Nothing in this document is meant to be advice about whether the type of anonymization is "good enough" for any particular purpose. If RSSAC wants such a document, they need to ask for something different.

>> 3.2 Mixing Bit-By-Bit: Cryptopan
> The cryptopan paper acknowledges that due to the one-to-one mapping it is susceptible to know plain text attacks[1] and some services will be trivial to identify regardless of how we anonymise them.  I wonder if we could get the paper authors to re-run there attack scenarios on a Cryptopan encrypted DITL and see how much of the data the could be de-annonymise 

The fact that Cryptopan is prefix-preserving directly leads to it being useful for approximately determining other addresses in the same prefix.

>> 3.3 ipcrypt
> The one-to-one mapping also means it is susceptible to a know plain text attack but to what severity is unknown however the lack of prefix preservation would likely make any attack harder [then Cryptopan attacks]

A known-plaintext attack returns the key used, or allows the attacker some other way of de-anonymizing other addresses.

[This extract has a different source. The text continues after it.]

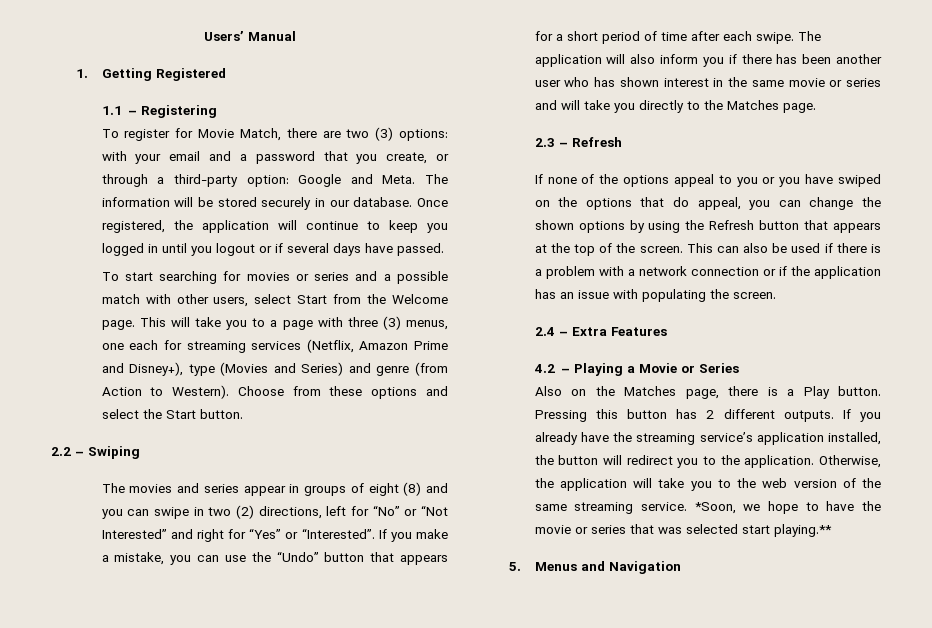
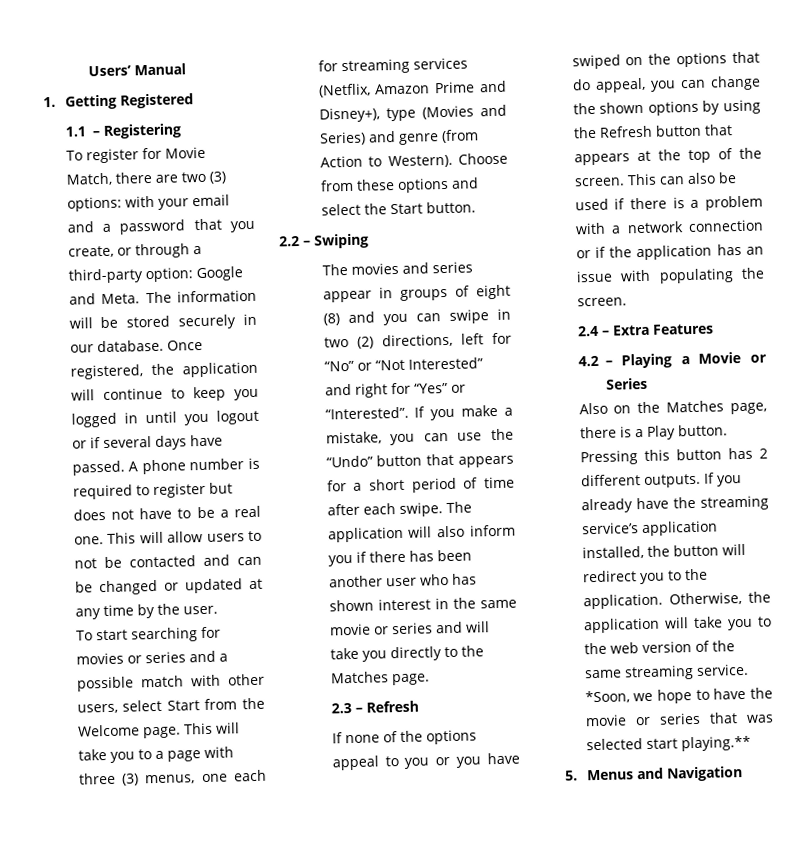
+ A phone number is required to register but does not have to be a real one. This will allow users to not be contacted and can be changed or updated at any time by the user.

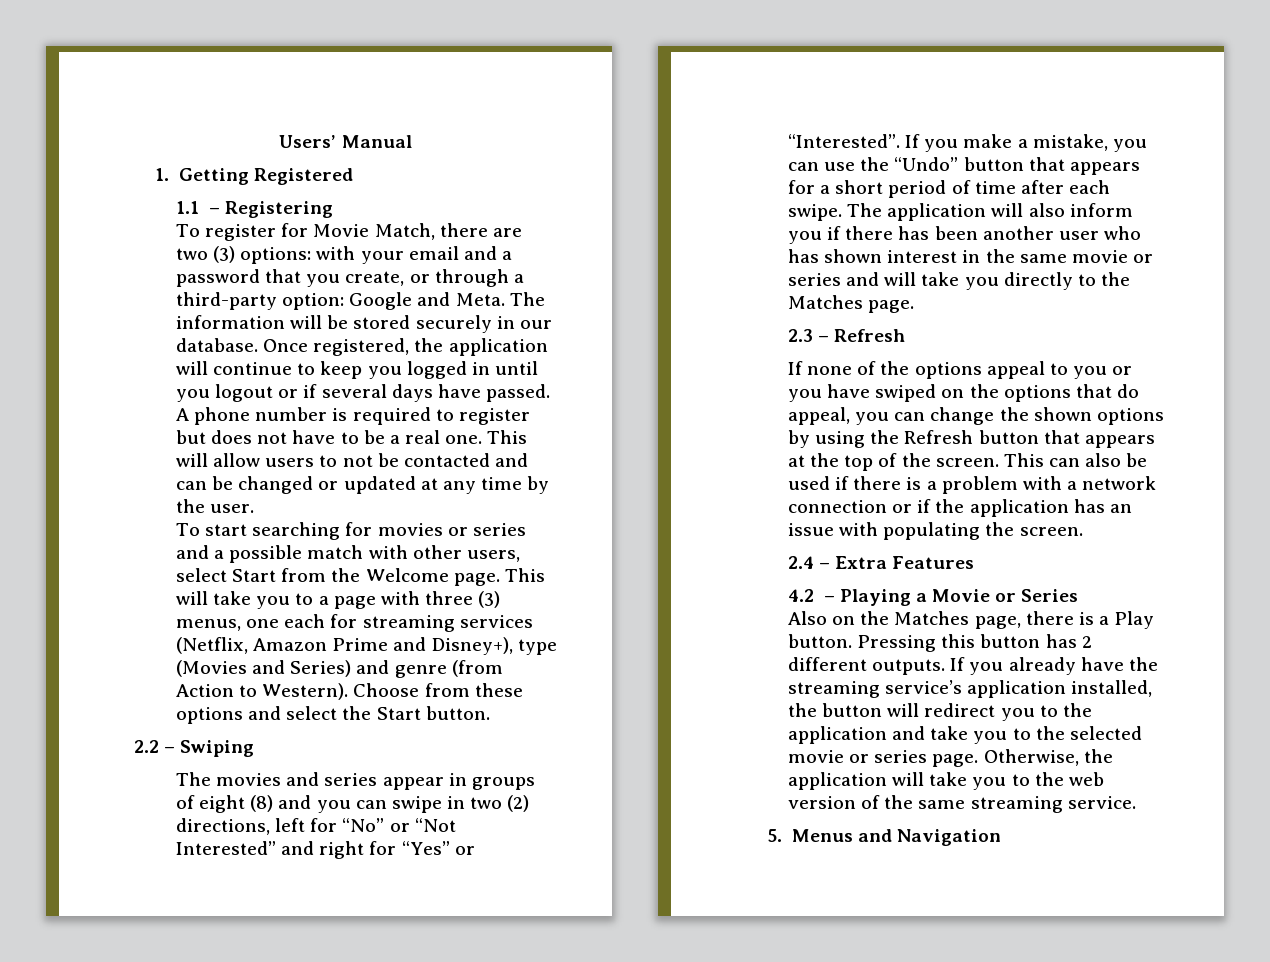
- If you already have the streaming service’s application installed, the button will redirect you to the application.
+ If you already have the streaming service’s application installed, the button will redirect you to the application and take you to the selected movie or series page.
- *Soon, we hope to have the movie or series that was selected start playing.**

That is not possible in the methods other than Cryptopan. However, if I can inject a query using a known source address to a particular root using an identifiable QNAME, I can find the result in the anonymized PCAP. What is important is that an attacker cannot use this to then determine the random key that was used.

> 
>> 4 ASN and recommendation 3
> I'm strongly apposed to this as i it would make de-annonamising the information and the know text attacks mentioned above much simpler to execute. 

Are you suggesting that we remove the recommendation (which Geoff Huston made) or simply make it clear that it is optional?